Высовываюсь обратно из тетрадок.
— Не знаю. Меня всегда интересует вопрос, не кто убил, а кто будет следующим трупом.
— А как же детективы без убийств?
— Ну это вообще несерьёзно.
— А герой? — спрашивает цыпочка. — Сыщик, расследователь? Каким он должен быть?
— Ну, тут классика. Крутой, кругом виноватый, вечно бухой или на наркотиках. Да, и конечно, спит со всеми подряд: свидетельницами, потерпевшими и подозреваемыми.
— Любопытно, — говорит директор.
— Омерзительно, — говорит Елена Юрьевна.
«Омерзительно», — кивает тётя Аня.
Нити — какие нити, канаты, стальные тросы! — страшного напряжения протянуты от тёти Ани к директору и обратно. Даже между директором и цыпочкой нет такого потока флюидов. Иногда это насмешка, иногда — ненависть, но постоянно — глубокое, противоестественное понимание. Ужасное, недопустимое, о котором помыслить больно. Как между Сашей и её псом. Прости мне, Господь, но они разговаривают! (Саша и пёс, хочу я сказать.) И это выглядит вовсе не трогательно, о нет. Даже говорить не хочу, как это выглядит.
— Что омерзительного? — спрашиваю я с прохладцей у Елены Юрьевны. — Бухло, наркотики или секс?
— Их комбинация. Человек, который борется с преступностью, не должен быть таким же, как преступник.
— Но они и правда такие же.
— Не вы ли говорили, что правда никого не интересует?
Ах ты, сучка! Уличить меня придумала.
— Я соврал.
— Когда именно? — спрашивает директор. — Тогда или сейчас?
— Не скажу.
Этот ответ всех озадачил и, следовательно, удовлетворил. Пока они раскумекают, что их послали на трёхбуквенный, я успею слинять или, по крайней мере, собраться с силами.
— Получается, — говорит Елена Юрьевна, — что, наказывая, эти люди просто громоздят на совершённое преступление ещё одно, иногда даже худшее. И при этом чувствуют себя ближе к тем, кого преследуют, чем к тем, кого защищают.
— Конечно.
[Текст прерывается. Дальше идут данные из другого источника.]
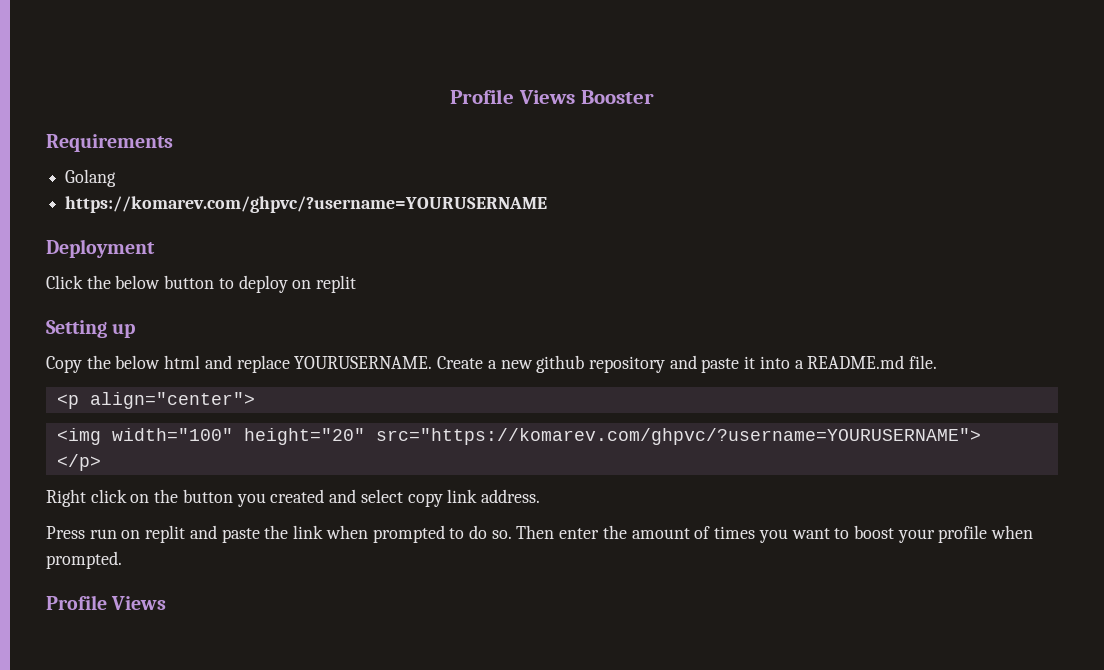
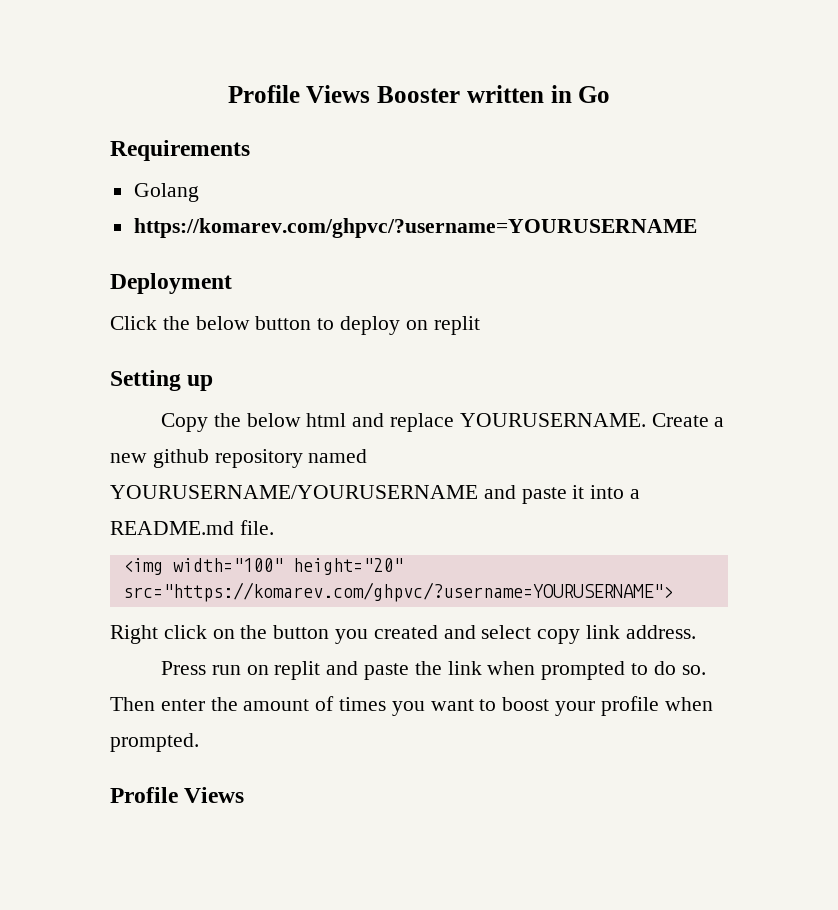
(654, 97) none -> [466,85,611,103] written in Go
(665, 364) none -> [308,449,368,463] [110,485,478,499] named YOURUSERNAME/YOURUSERNAME
[56,392,255,409] // <p align="center"> -> (274, 527) none
[56,454,101,471] // </p> -> (673, 592) none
И если они не могут поступать иначе, зачем им при этом стараться быть другими?
— Но они должны быть другими!
— О нет, это всего лишь лицемерие.
— В лицемерии столько хорошего, — замечает директор. — Только вследствие лицемерия же оно считается не добродетелью, а пороком.
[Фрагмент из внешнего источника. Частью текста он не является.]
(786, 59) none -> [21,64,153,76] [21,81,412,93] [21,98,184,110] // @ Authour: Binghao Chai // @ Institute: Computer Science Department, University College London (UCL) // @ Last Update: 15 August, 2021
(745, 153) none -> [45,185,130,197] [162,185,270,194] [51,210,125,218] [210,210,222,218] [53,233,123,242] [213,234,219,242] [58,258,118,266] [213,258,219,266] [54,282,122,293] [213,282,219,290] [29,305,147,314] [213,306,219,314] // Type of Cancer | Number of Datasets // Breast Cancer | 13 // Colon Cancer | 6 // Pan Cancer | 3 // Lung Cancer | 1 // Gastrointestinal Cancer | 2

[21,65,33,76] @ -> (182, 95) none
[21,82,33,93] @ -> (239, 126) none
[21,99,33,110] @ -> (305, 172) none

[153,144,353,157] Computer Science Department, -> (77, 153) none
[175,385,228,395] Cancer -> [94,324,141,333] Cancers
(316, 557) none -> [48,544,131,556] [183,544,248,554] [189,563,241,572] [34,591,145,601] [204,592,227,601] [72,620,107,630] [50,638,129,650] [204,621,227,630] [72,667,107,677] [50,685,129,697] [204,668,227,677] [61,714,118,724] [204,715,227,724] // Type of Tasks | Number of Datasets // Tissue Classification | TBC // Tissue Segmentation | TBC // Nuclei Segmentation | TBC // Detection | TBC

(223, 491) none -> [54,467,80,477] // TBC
— Это софистика, — замечает тётя Аня.
Мымры, тётки и кретины безмолвствуют, потому что на голубом глазу произнесённое слово «добродетель» лишает современного человека равновесия. Даже если он учитель и привык не моргая говорить «нравственность», «заповеди», «добрые примеры». Есть, видимо, такие слова, от которых в понимании современного человека и учителя веет то ли Законом Божьим, то ли сталинизмом. То есть они чуют, что добродетель сплошь и рядом безнравственна, и стараются обезопасить себя от жутких мыслей, изгоняя слова, которыми эти мысли мыслятся. Конечно, если хочешь жить. Приходится жить здравым смыслом за счёт воображения.
«Это софистика», — говорит взгляд тёти Ани.
«Конечно, — говорит взгляд директора. — Сразу видно, что у парня есть мозги».
«Спасибо», — должен, вероятно, изобразить мой взгляд. Я утыкаюсь в тетрадки.
И Гриега
«Пастораль, — говорит Киряга. — Вот как это называется».
Мы с Доктором Гэ. Переводим и всё никак не переведём дыхание. Нам уже всё равно, как. Это называется. После того. Как мерина вывели погулять. И он отказался идти обратно в свой сарай. И его пришлось заталкивать. Он был бы не против, чтобы мы внесли его на плечах. Конь Калигулы. Зараза.
— Гарик, не мечтай. Ну-ка вилы в зубы.
— Киряга! — говорю. Стараясь, чтобы убедительно. — Мы не можем.
— Можете, только ещё не знаете этого.
Бесполезно объяснять, как. Всё внутри дрожит.
Киряга знает сам, но. Считает, что дрожь достаточно объявить несуществующей, чтобы та куда-то делась. Как, не знаю, облачко. Живительный ветерок дунул, и тю-тю.